[EXERCISE DATA]:
_____
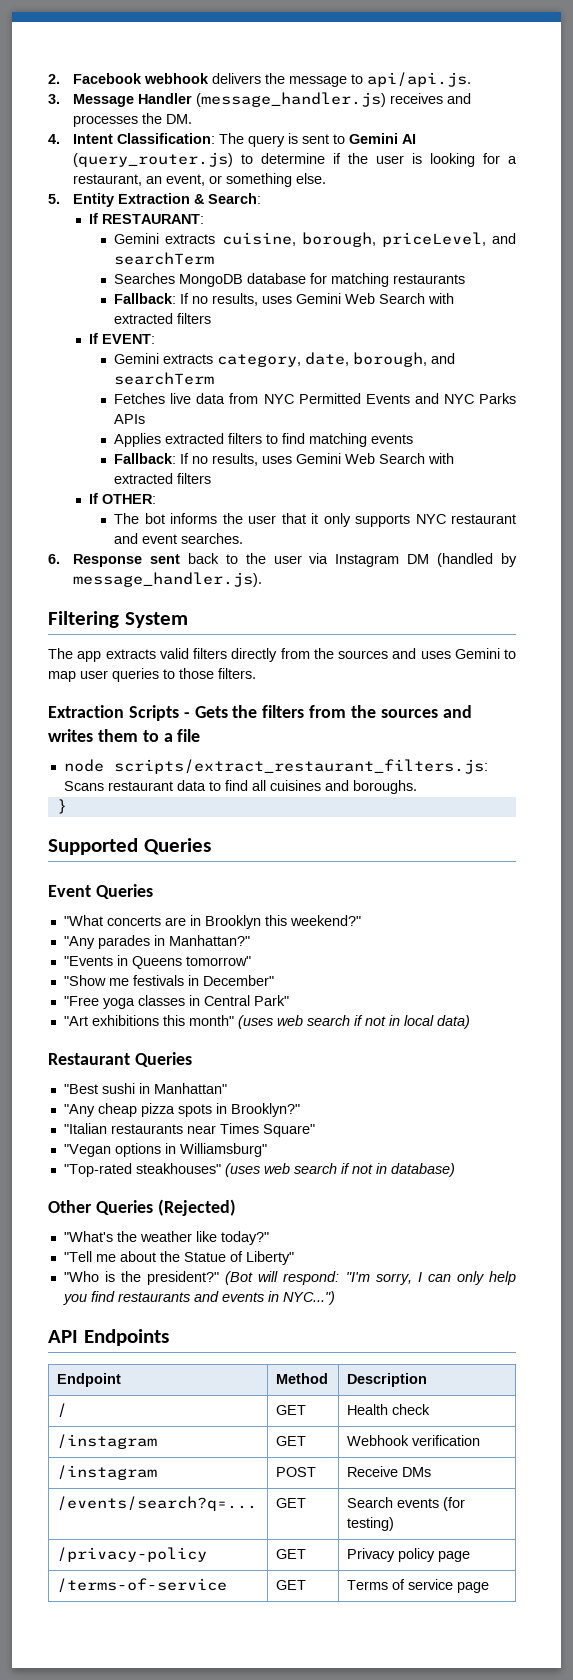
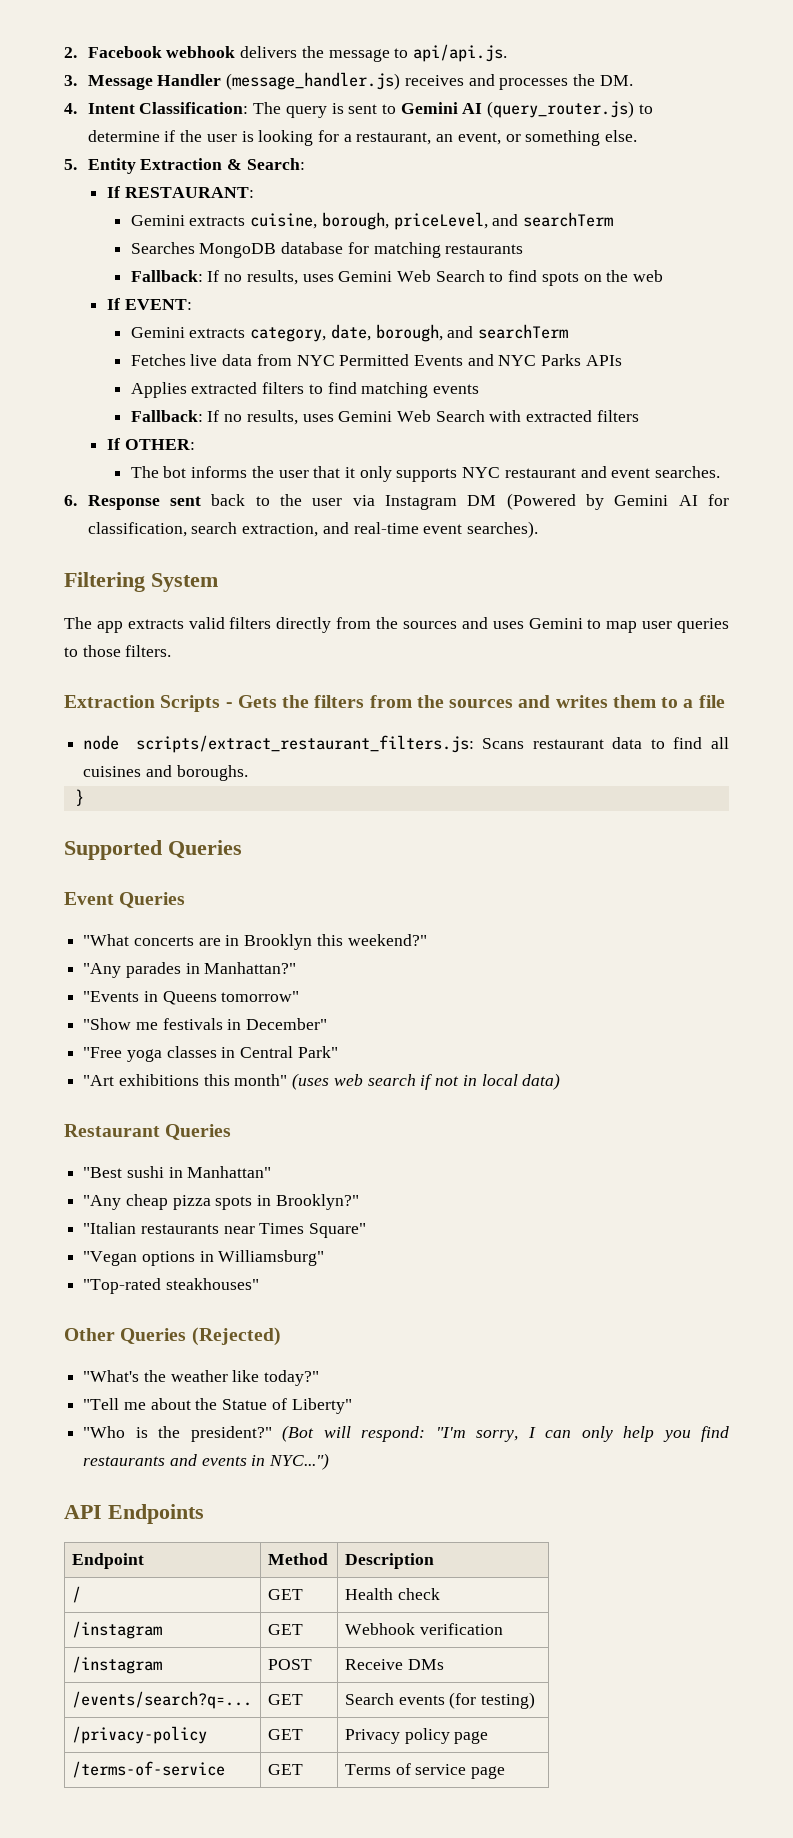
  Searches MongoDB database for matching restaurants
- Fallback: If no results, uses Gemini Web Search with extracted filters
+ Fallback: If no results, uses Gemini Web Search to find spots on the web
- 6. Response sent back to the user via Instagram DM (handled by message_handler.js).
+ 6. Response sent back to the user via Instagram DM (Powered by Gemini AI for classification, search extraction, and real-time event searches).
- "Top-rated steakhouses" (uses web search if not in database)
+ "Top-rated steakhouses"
_____
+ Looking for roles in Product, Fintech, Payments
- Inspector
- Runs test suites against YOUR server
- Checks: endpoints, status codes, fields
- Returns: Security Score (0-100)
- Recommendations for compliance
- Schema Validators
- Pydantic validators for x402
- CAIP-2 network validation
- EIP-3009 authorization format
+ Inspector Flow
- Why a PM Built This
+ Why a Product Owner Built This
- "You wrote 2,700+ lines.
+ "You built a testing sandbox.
_____
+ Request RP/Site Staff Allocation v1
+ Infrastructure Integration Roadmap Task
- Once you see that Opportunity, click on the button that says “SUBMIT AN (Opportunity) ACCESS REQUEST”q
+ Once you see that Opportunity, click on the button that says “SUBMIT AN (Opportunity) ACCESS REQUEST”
_____
[YOUR OBJECTIVE]: After locating the line with "- EIP-3009 authorization format" in the material above, return it and each line after it exactly, ending at the line with "a testing sandbox.".

[ANSWER TO THE PROBLEM]:
- EIP-3009 authorization format
+ Inspector Flow
- Why a PM Built This
+ Why a Product Owner Built This
- "You wrote 2,700+ lines.
+ "You built a testing sandbox.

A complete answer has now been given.